La rencontre avec son frère Esaü est certainement l’épreuve la plus terrible que Jacob ait traversée.
Lorsqu’il apprend qu’Esaü se dirige vers lui avec quatre cents hommes, il éprouve un réel effroi : “Jacob s’effraya beaucoup, s’angoissa” (32,8). Verset que Rachi interprète : “Il s’effraya à l’idée d’être tué et il s’angoissa à celle de devoir tuer” (Beréchit raba. 76,2).
Pour quelle raison Jacob craint-il de tuer ses assaillants, le droit de se défendre ne serait-il pas légitime à ses yeux ?
Nombre d’exégètes ont exprimé leur étonnement face à l’effroi que ressent Jacob et à l’humilité dont il fait preuve lors de sa rencontre avec son frère au cours de laquelle il se prosterne sept fois de suite. Jacob aurait-il oublié la promesse que D.ieu lui a faite : “Oui Je suis avec toi ; Je veillerai sur chacun de tes pas et Je te ramènerai dans cette contrée, car Je ne veux point t’abandonner avant d’avoir accompli ce que Je t’ai promis.” (28,15).
Le comportement de Jacob ne s’explique pas par une faiblesse face au danger mais essentiellement par sa mauvaise conscience à l’égard d’Esaü. Vingt ans après lui avoir dérobé son droit d’aînesse, Jacob, l’homme intègre (ich tam), éprouve encore des remords. Jacob a beau savoir qu’Esaü a méprisé la békhorah et qu’il la lui a cédée pour un plat de lentilles, il se sent encore coupable d’avoir agi par ruse. Dans le but de se faire pardonner sa faute il se fait devancer par plusieurs groupes de serviteurs chargés de troupeaux en “hommage adressé à mon seigneur Esaü…car il se disait à lui-même : je veux rasséréner son visage par le présent qui me devance et puis je regarderai son visage, peut-être deviendra-t-il bienveillant pour moi.” (32. 19,21).

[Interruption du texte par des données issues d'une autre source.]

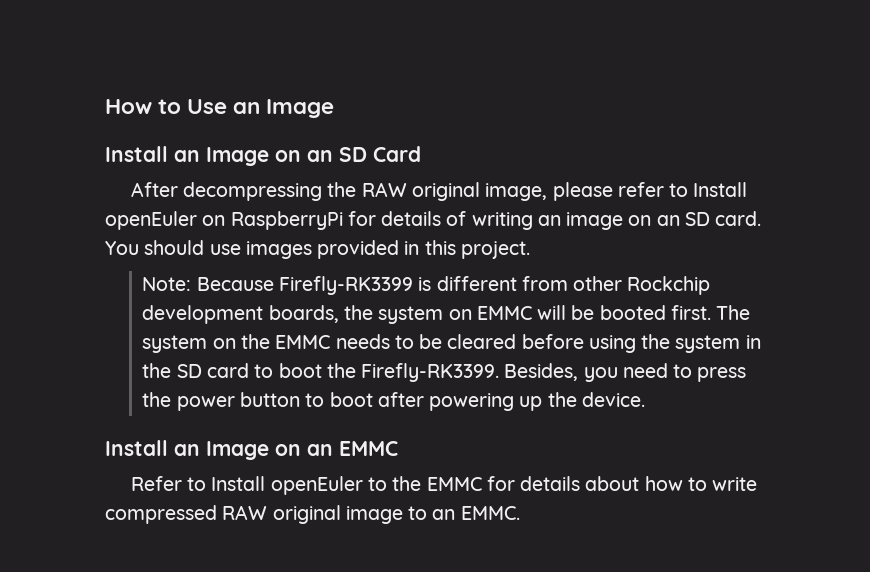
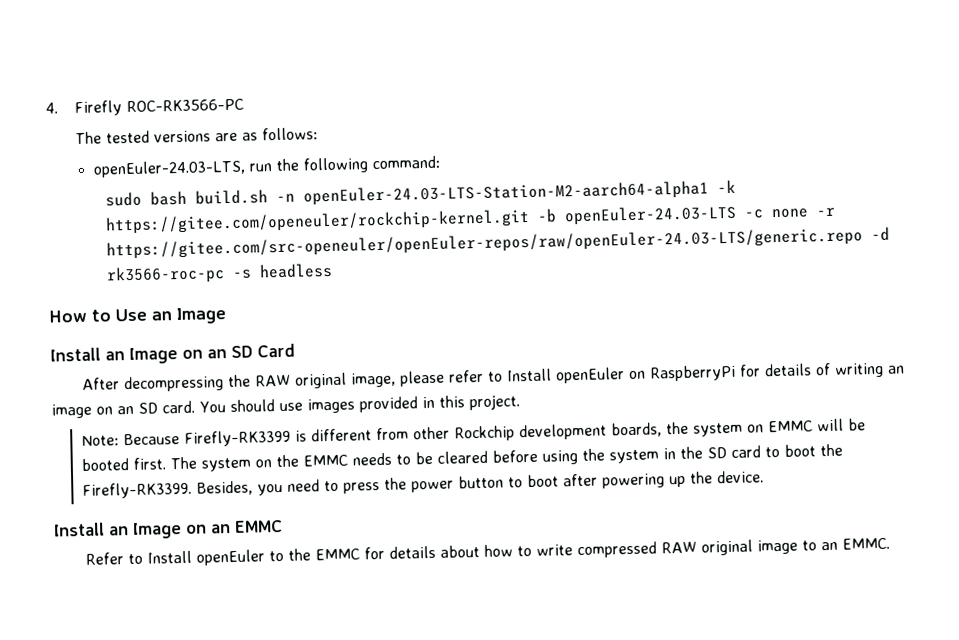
+ 4. Firefly ROC-RK3566-PC
+ The tested versions are as follows:
+ openEuler-24.03-LTS, run the following command:
+ sudo bash build.sh -n openEuler-24.03-LTS-Station-M2-aarch64-alpha1 -k https://gitee.com/openeuler/rockchip-kernel.git -b openEuler-24.03-LTS -c none -r https://gitee.com/src-openeuler/openEuler-repos/raw/openEuler-24.03-LTS/generic.repo -d rk3566-roc-pc -s headless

C’est la nuit qui précède la rencontre avec Esaü qu’a lieu la lutte mystérieuse avec l’ange. Maïmonide, qui cherche à éviter de faire de la Bible un récit mythologique y voit une révélation prophétique. Or à l’exception de Moïse qui avait un contact direct avec D.ieu, tous les autres prophètes ne recevaient le message divin que par le biais d’un rêve : “S’il n’était que votre prophète, Moi l’Eternel, Je me manifesterais à lui par une vision, c’est en songe que Je m’entretiendrais avec lui. Mais non ! Moïse est Mon serviteur…Je lui parle face à face.” (Nombres.12, 6.7).
Rachi qui opte toujours pour l’interprétation la plus rationnelle rapporte celle du Midrash raba concernant l’identité de l’ange : “Nos maîtres ont expliqué que l’homme en question était l’ange (saro) d’Esaü.” (32,25).
Si on adopte la lecture respective de ces deux maîtres incontestés de la pensée rabbinique, Jacob aurait rêvé qu’il lutte contre son frère pour obtenir la reconnaissance de son droit d’aînesse. En effet au terme du combat, il obtient la bénédiction de l’ange ainsi que son nouveau nom “Israël” que Rachi interprète : “On ne pourra plus soutenir que c’est par ruse et par éviction (akéva : même racine que Yaakov) que tu as obtenu les bénédictions, mais en toute dignité et ouvertement.” (32,29)
L’explication onirique de ce combat énigmatique est celle qui semble psychologiquement la plus acceptable vu l’état obsessionnel dans lequel se trouvait Jacob. C’est grâce à ce rêve que Jacob surmontera son sentiment de culpabilité et la hantise de sa rencontre prochaine avec son frère : en luttant contre l’ange, nous dit Levinas, il a surmonté la tentation d’angélisme. Dès lors ce rêve doit être compris comme une épreuve réelle d’où Jacob sort victorieux. C’est ainsi que Jacob retrouvera la même détermination dont il avait fait preuve pour se séparer de Laban lorsqu’il refusera de suivre Esaü qui lui propose : “Partons et marchons ensemble.” (33,12).
L’intégrité de Jacob est certes une force morale or la force morale est souvent prise pour de la faiblesse. La crainte de tuer des innocents qu’il éprouve même lorsqu’il s’agit de légitime défense n’est autre que l’héritage spirituel de l’effroi devant le mal qu’a ressenti Abraham face à la mort annoncée des habitants de Sodome. Dès lors, Jacob peut être considéré comme le père spirituel de la “pureté des armes” (tohar hanéchék), devise qui fait l’honneur de Tsahal.